= Patrick Greene (activist) =

Patrick Greene is an atheist activist from San Antonio, Texas. He became a recognizable figure in the media for threatening to bring a lawsuit against Henderson County for displaying a nativity scene in front of the courthouse during the Christmas season. The motion caused thousands of individuals to rally in Athens, Texas to protest the proposition to remove the nativity scene. Greene planned to organize a demonstration against the crèche but rescinded, citing medical reasons. The former and current activist received monetary donations from the Baptist church which had erected the display, in order to assist in Greene's surgery. Two months later, Greene announced his conversion to Christianity, a faith he left again one month later.

==Activism==
Greene is a former taxicab driver from San Antonio, Texas. He had history of atheist activism going back to 1998 when he challenged the way the city of Ontario, California stored and cared for nativity scenes. In addition, the activist filed two lawsuits against the San Antonio mayor's office for prayer-related issues, among other things. In addition, Greene threatened to the director of 180, Ray Comfort for suggesting that April Fool's Day should be called "National Atheist's Day," in reference to . Greene had planned to organize a rally on December 21, 2012, to protest the presence of the crèche in Athens, Texas; however, due to his debilitating illness, Greene stated that he would not be able to lead the rally.

==Illness==
In February 2012, Greene was diagnosed with a detached retina that could cause him to go blind. Local Christians began giving Greene donations for medical care. The idea was sparked by Jessica Crye of Sand Springs Baptist Church in Athens, Texas, who stated that it was "a great opportunity to turn the other cheek and show God's love." The pastor of the church approved the request, stating "We don't discriminate on who we help, whether they are Christians or non-Christians, church members or not, we just help those with a need.” Some atheists also donated money.
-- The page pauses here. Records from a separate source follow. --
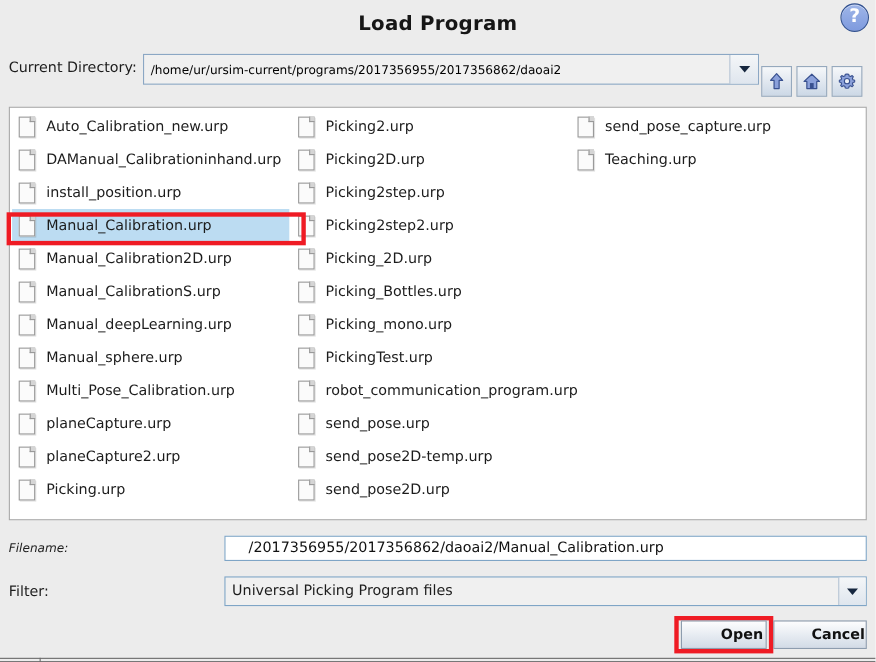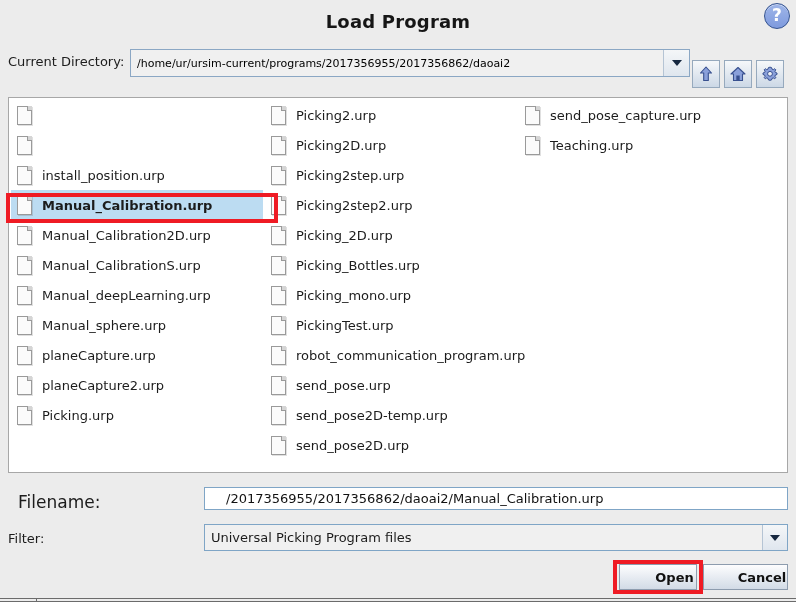--- a/index.html
+++ b/index.html
@@ -294,6 +294,7 @@
           <span class="page"></span>
           <span class="fold"></span>
         </span>
+        <span class="file-name">Auto_Calibration_new.urp</span>
       </div>
       <div class="file-row">
         <span class="file-icon">

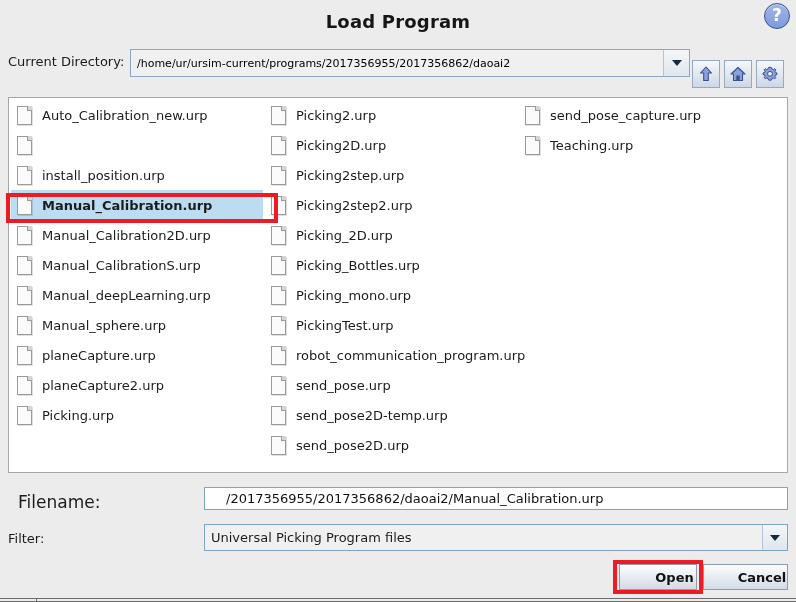--- a/index.html
+++ b/index.html
@@ -301,6 +301,7 @@
           <span class="page"></span>
           <span class="fold"></span>
         </span>
+        <span class="file-name">DAManual_Calibrationinhand.urp</span>
       </div>
       <div class="file-row">
         <span class="file-icon">

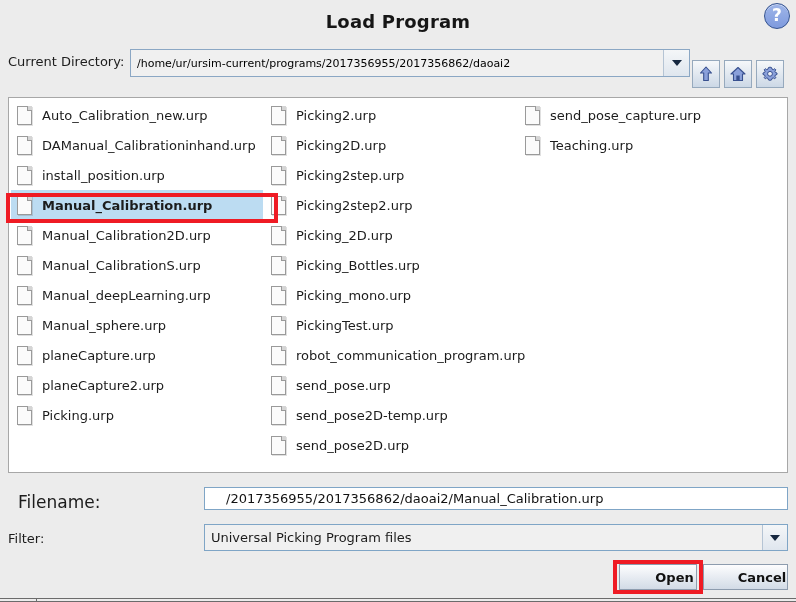--- a/index.html
+++ b/index.html
@@ -124,7 +124,6 @@
   }
   .file-row.selected {
     background: #bcdcf2;
-    font-weight: bold;
   }
   .file-icon {
     width: 15px; height: 19px;

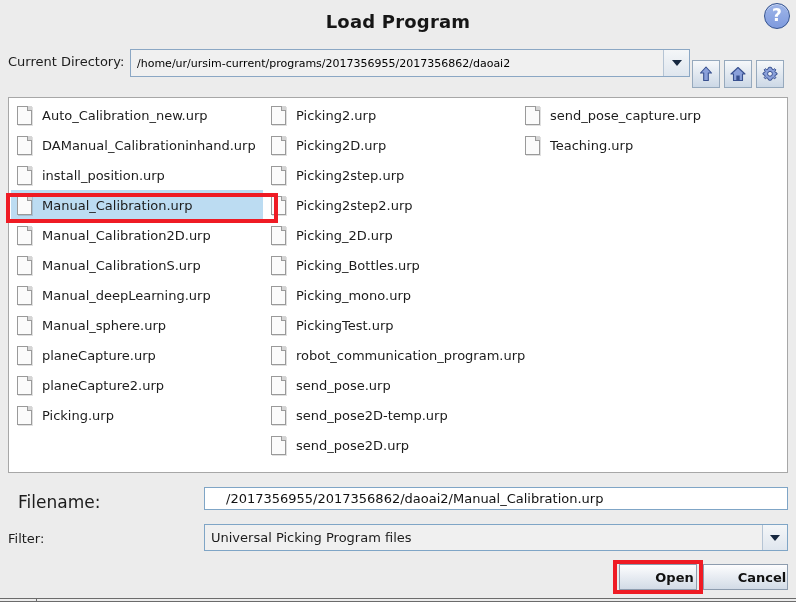--- a/index.html
+++ b/index.html
@@ -349,6 +349,13 @@
           <span class="page"></span>
           <span class="fold"></span>
         </span>
+        <span class="file-name">Multi_Pose_Calibration.urp</span>
+      </div>
+      <div class="file-row">
+        <span class="file-icon">
+          <span class="page"></span>
+          <span class="fold"></span>
+        </span>
         <span class="file-name">planeCapture.urp</span>
       </div>
       <div class="file-row">

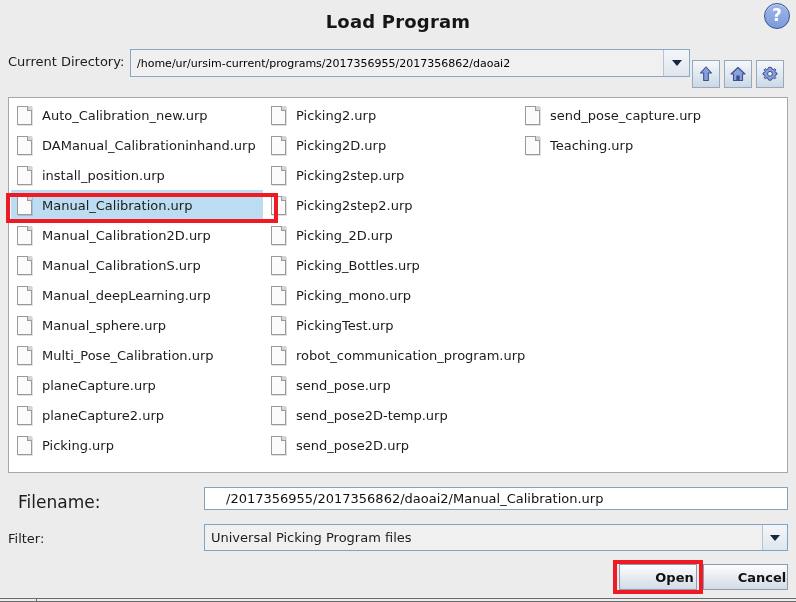--- a/index.html
+++ b/index.html
@@ -162,8 +162,9 @@
 
   
   #filename-label {
-    position: absolute; left: 18px; top: 492px;
-    font-size: 17px;
+    position: absolute; left: 8px; top: 492px;
+    font-size: 11px;
+    font-style: italic;
   }
   #filename-field {
     position: absolute;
After receiving the donations, Greene stated that "because of the fact that Jesus said 'Love your neighbour as yourself'... these people are acting like real Christians." Greene purchased a star for the nativity scene.

==Temporary conversion==
In April 2012, Greene announced his conversion to Christianity and desire to become a Baptist pastor. In addition, Greene is authoring a book titled The Real Christians of Henderson County, based on his experiences. The former and current activist stated that his study of the Bible, especially "the great number of people who were eyewitnesses to the resurrection of Christ" convinced him to change his beliefs. Greene, believing that homosexuality is an acceptable practice, wishes to lead a gay-affirming congregation after completing his seminary education. Lee Strobel, a former atheist and author of several books on science and religion was requested to comment on the situation; he stated: "I do know plenty of atheists, agnostics and skeptics who have become Christians through the years."

==Return to Atheism==

One month after announcing his conversion to Christianity, Green returned to being an atheist.